*** The records Section Begins ***

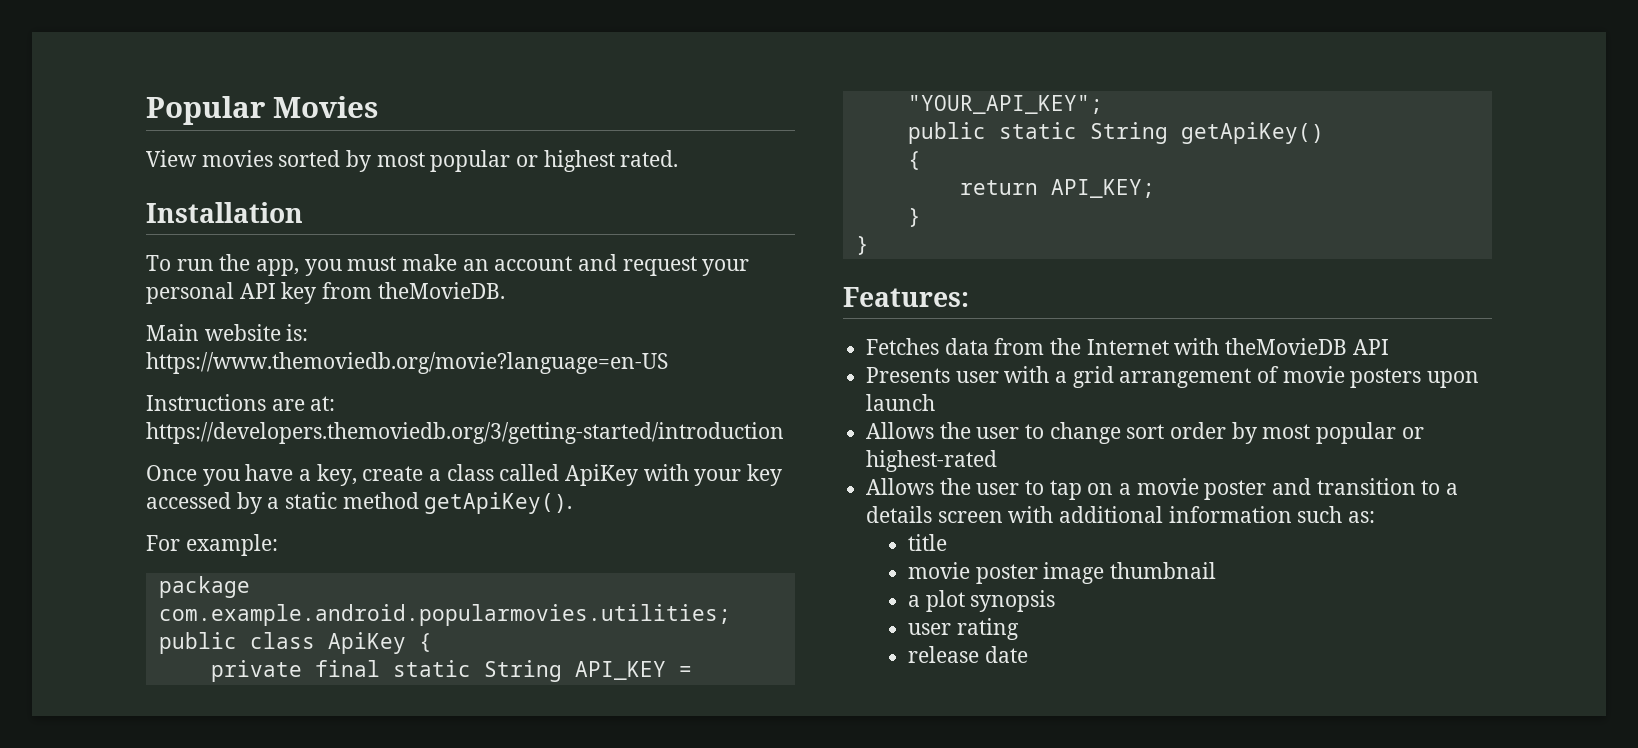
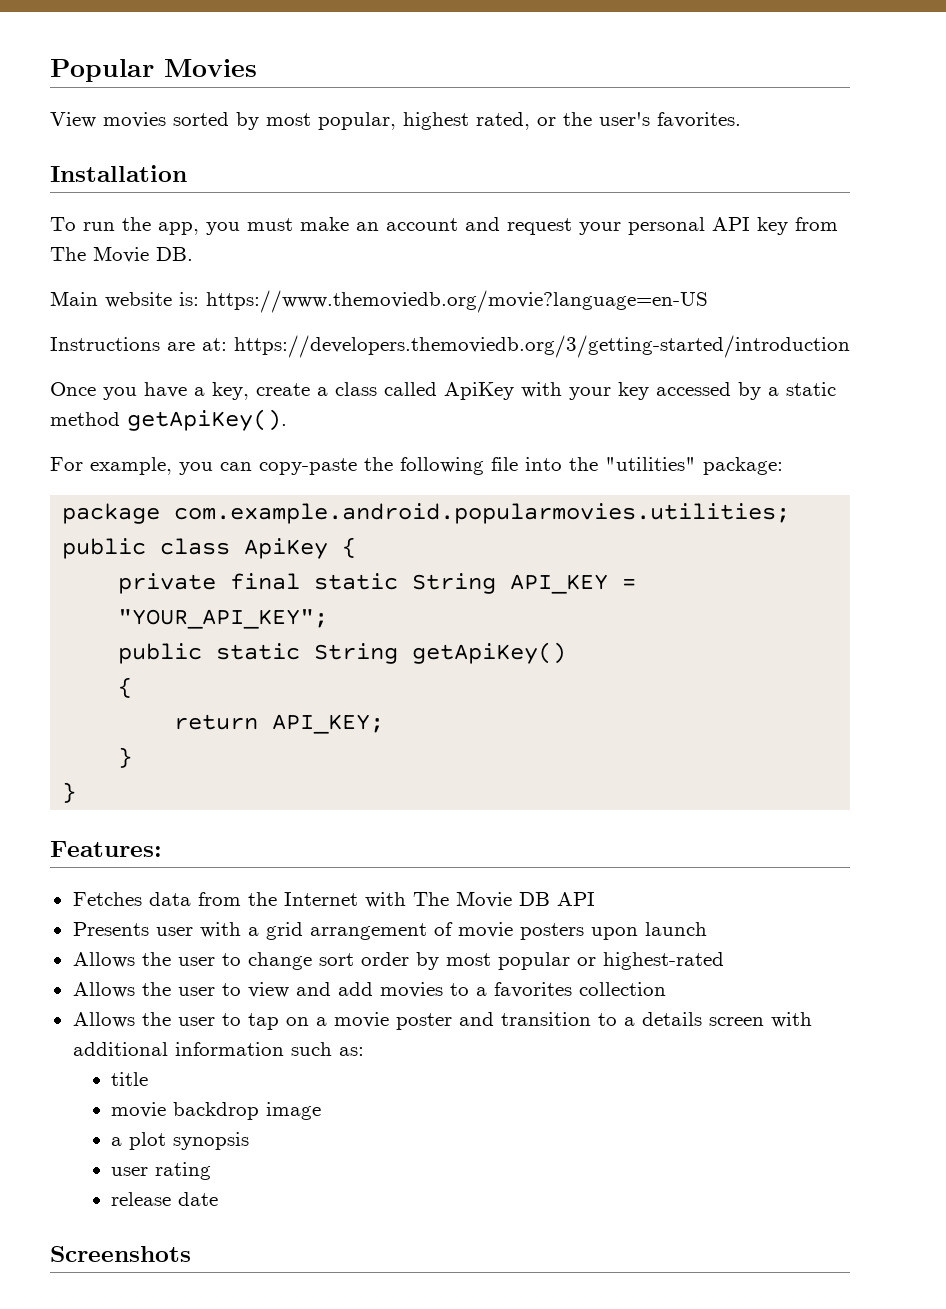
[430,150,679,172] popular or highest rated. -> [318,112,741,130] popular, highest rated, or the user's favorites.
[377,282,505,299] theMovieDB. -> [50,246,193,263] The Movie DB.
[185,534,278,556] example: -> [90,457,783,475] example, you can copy-paste the following file into the "utilities" package:
[1225,338,1348,355] theMovieDB -> [412,891,550,908] The Movie DB
(998, 461) none -> [72,982,666,998] // Allows the user to view and add movies to a favorites collection
[975,564,1038,584] poster -> [172,1102,259,1120] backdrop
[1109,562,1216,579] thumbnail -> (321, 1111) none
(1028, 654) none -> [50,1246,191,1262] // Screenshots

*** The records Section Ends ***

Task statement: If an entry holds a picture, leave the picture out and repeat the rest exactly.

Answer space:
[430,150,679,172] popular or highest rated. -> [318,112,741,130] popular, highest rated, or the user's favorites.
[377,282,505,299] theMovieDB. -> [50,246,193,263] The Movie DB.
[185,534,278,556] example: -> [90,457,783,475] example, you can copy-paste the following file into the "utilities" package:
[1225,338,1348,355] theMovieDB -> [412,891,550,908] The Movie DB
(998, 461) none -> [72,982,666,998] // Allows the user to view and add movies to a favorites collection
[975,564,1038,584] poster -> [172,1102,259,1120] backdrop
[1109,562,1216,579] thumbnail -> (321, 1111) none
(1028, 654) none -> [50,1246,191,1262] // Screenshots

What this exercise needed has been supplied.